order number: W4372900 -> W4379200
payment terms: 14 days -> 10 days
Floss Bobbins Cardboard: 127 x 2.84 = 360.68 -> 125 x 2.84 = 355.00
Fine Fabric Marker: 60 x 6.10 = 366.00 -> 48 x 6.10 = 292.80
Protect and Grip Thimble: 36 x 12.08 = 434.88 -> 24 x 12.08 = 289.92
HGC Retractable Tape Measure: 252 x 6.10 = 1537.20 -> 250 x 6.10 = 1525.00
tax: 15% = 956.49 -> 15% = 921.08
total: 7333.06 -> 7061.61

########################################

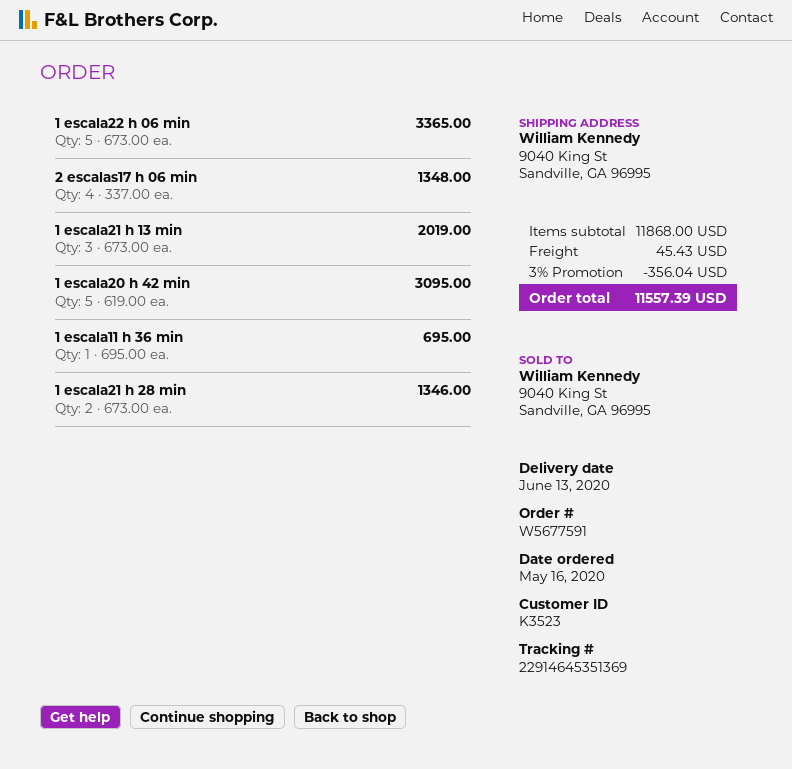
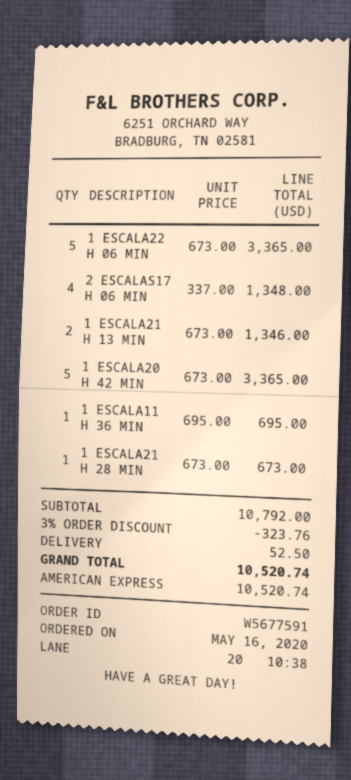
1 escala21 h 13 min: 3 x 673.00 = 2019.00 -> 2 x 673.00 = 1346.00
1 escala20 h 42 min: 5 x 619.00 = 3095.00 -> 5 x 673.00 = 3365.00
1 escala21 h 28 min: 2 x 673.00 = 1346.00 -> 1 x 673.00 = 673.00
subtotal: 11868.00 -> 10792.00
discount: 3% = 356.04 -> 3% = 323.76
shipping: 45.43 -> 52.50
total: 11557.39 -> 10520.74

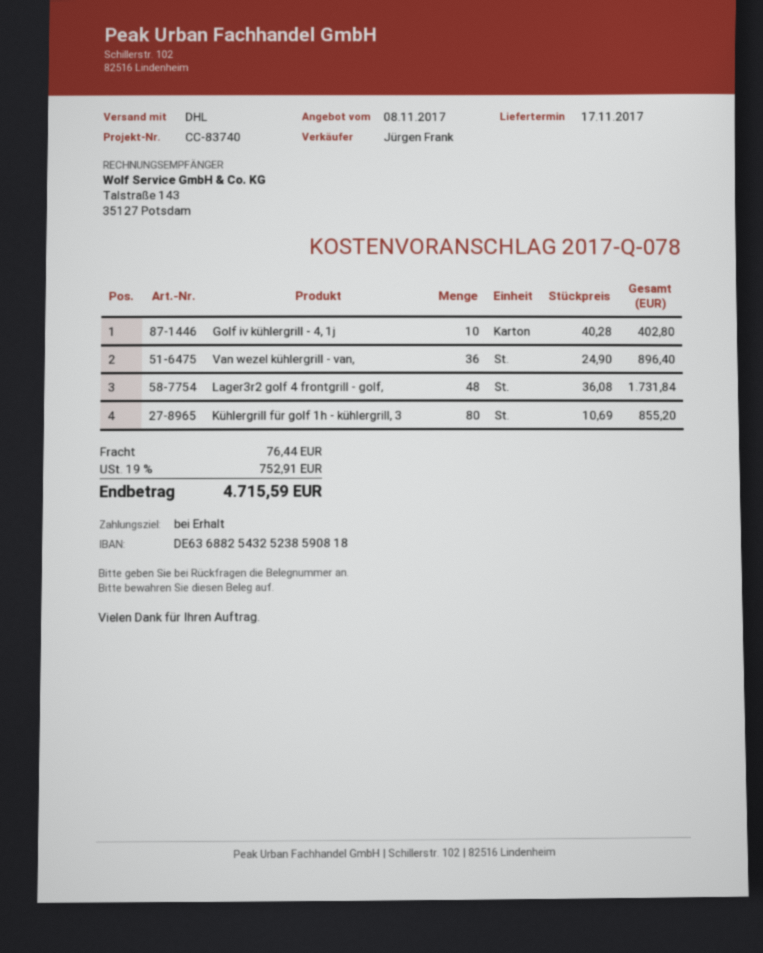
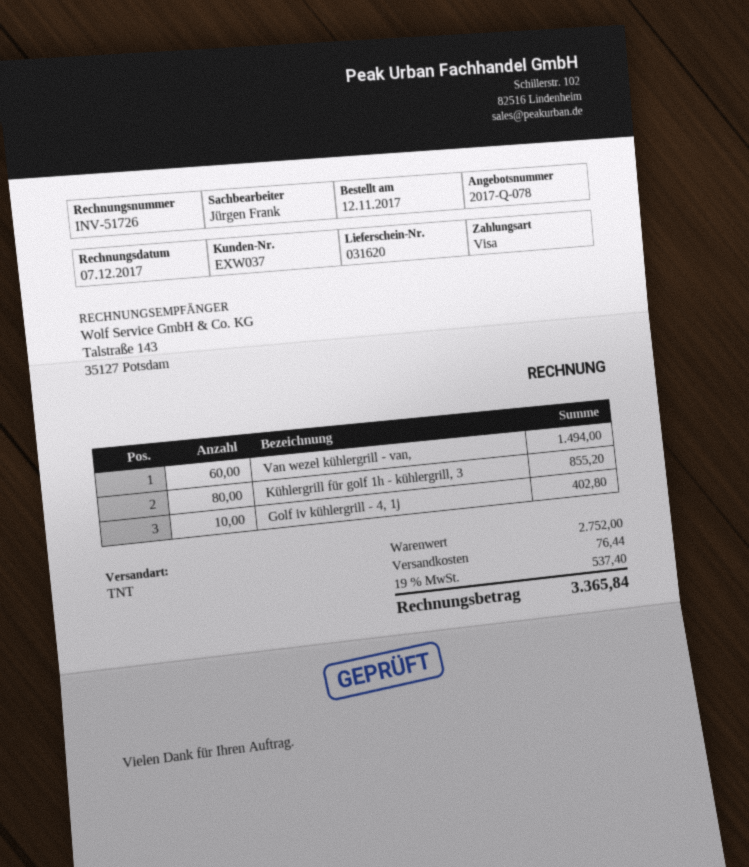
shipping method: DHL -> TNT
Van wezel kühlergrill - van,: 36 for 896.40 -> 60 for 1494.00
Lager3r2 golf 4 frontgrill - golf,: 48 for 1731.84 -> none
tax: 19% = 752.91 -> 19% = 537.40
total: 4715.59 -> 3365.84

########################################

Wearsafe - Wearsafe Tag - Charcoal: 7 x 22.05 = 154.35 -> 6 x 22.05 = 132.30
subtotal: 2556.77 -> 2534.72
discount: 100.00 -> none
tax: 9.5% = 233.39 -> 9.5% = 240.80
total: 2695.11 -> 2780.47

########################################

— EXERCISE BRIEF —
Return, word for word, the lines of the data above from the line with "order number: W4372900 -> W4379200" through the line with "total: 7333.06 -> 7061.61", inclusive.

— EXERCISE RESPONSE —
order number: W4372900 -> W4379200
payment terms: 14 days -> 10 days
Floss Bobbins Cardboard: 127 x 2.84 = 360.68 -> 125 x 2.84 = 355.00
Fine Fabric Marker: 60 x 6.10 = 366.00 -> 48 x 6.10 = 292.80
Protect and Grip Thimble: 36 x 12.08 = 434.88 -> 24 x 12.08 = 289.92
HGC Retractable Tape Measure: 252 x 6.10 = 1537.20 -> 250 x 6.10 = 1525.00
tax: 15% = 956.49 -> 15% = 921.08
total: 7333.06 -> 7061.61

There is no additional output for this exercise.